*Exercise brief*
A complete answer lists every line of the material where the string "Spojko" occurs.

*Dataset records*
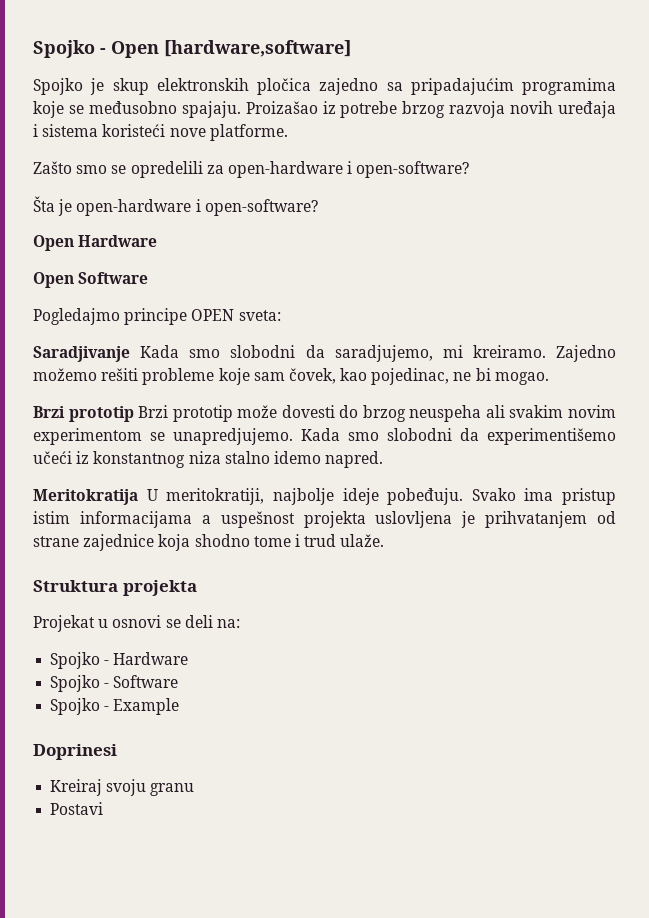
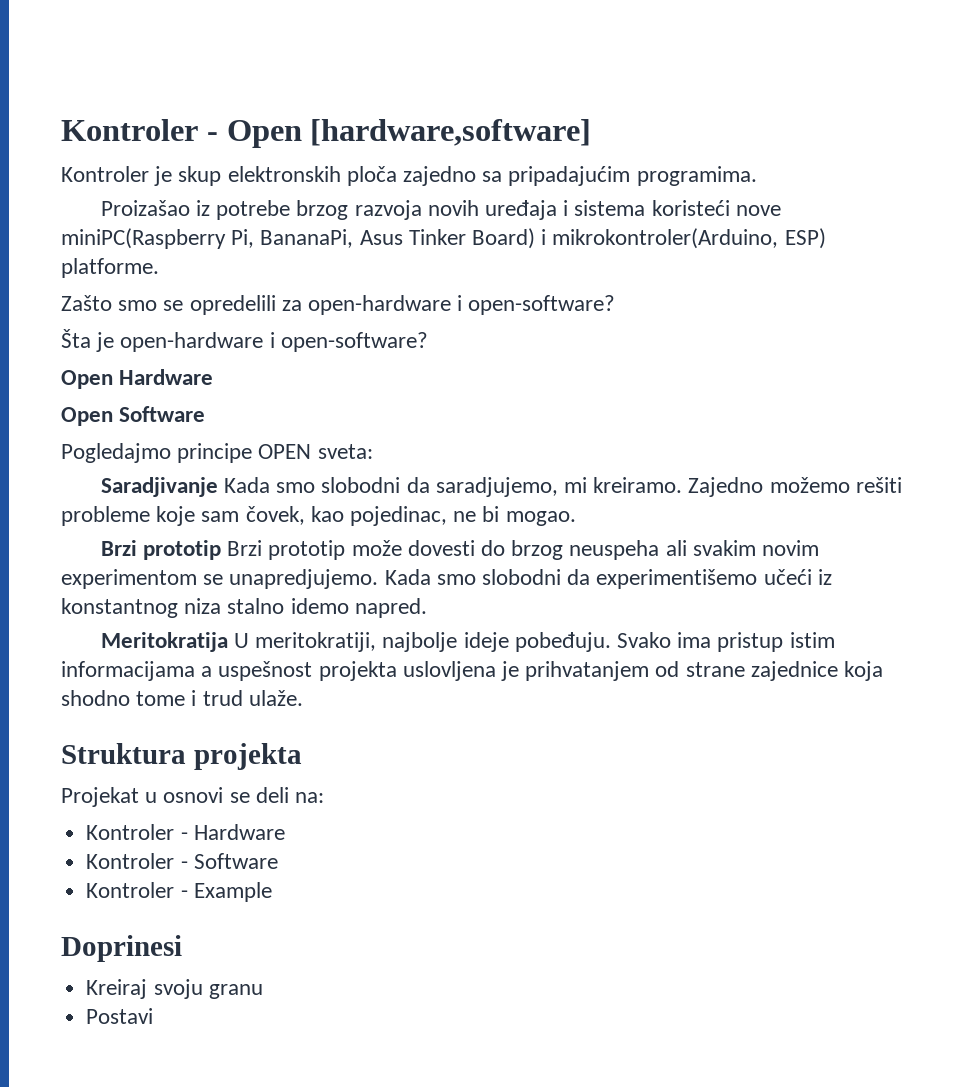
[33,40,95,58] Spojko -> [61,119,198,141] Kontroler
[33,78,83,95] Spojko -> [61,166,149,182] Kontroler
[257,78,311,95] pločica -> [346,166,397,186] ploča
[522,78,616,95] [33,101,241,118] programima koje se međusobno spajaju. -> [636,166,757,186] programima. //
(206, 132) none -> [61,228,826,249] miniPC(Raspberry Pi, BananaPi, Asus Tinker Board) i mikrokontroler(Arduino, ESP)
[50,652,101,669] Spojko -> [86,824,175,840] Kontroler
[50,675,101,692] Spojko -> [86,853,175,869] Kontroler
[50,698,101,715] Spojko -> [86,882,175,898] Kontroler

*Solved problem*
[33,40,95,58] Spojko -> [61,119,198,141] Kontroler
[33,78,83,95] Spojko -> [61,166,149,182] Kontroler
[50,652,101,669] Spojko -> [86,824,175,840] Kontroler
[50,675,101,692] Spojko -> [86,853,175,869] Kontroler
[50,698,101,715] Spojko -> [86,882,175,898] Kontroler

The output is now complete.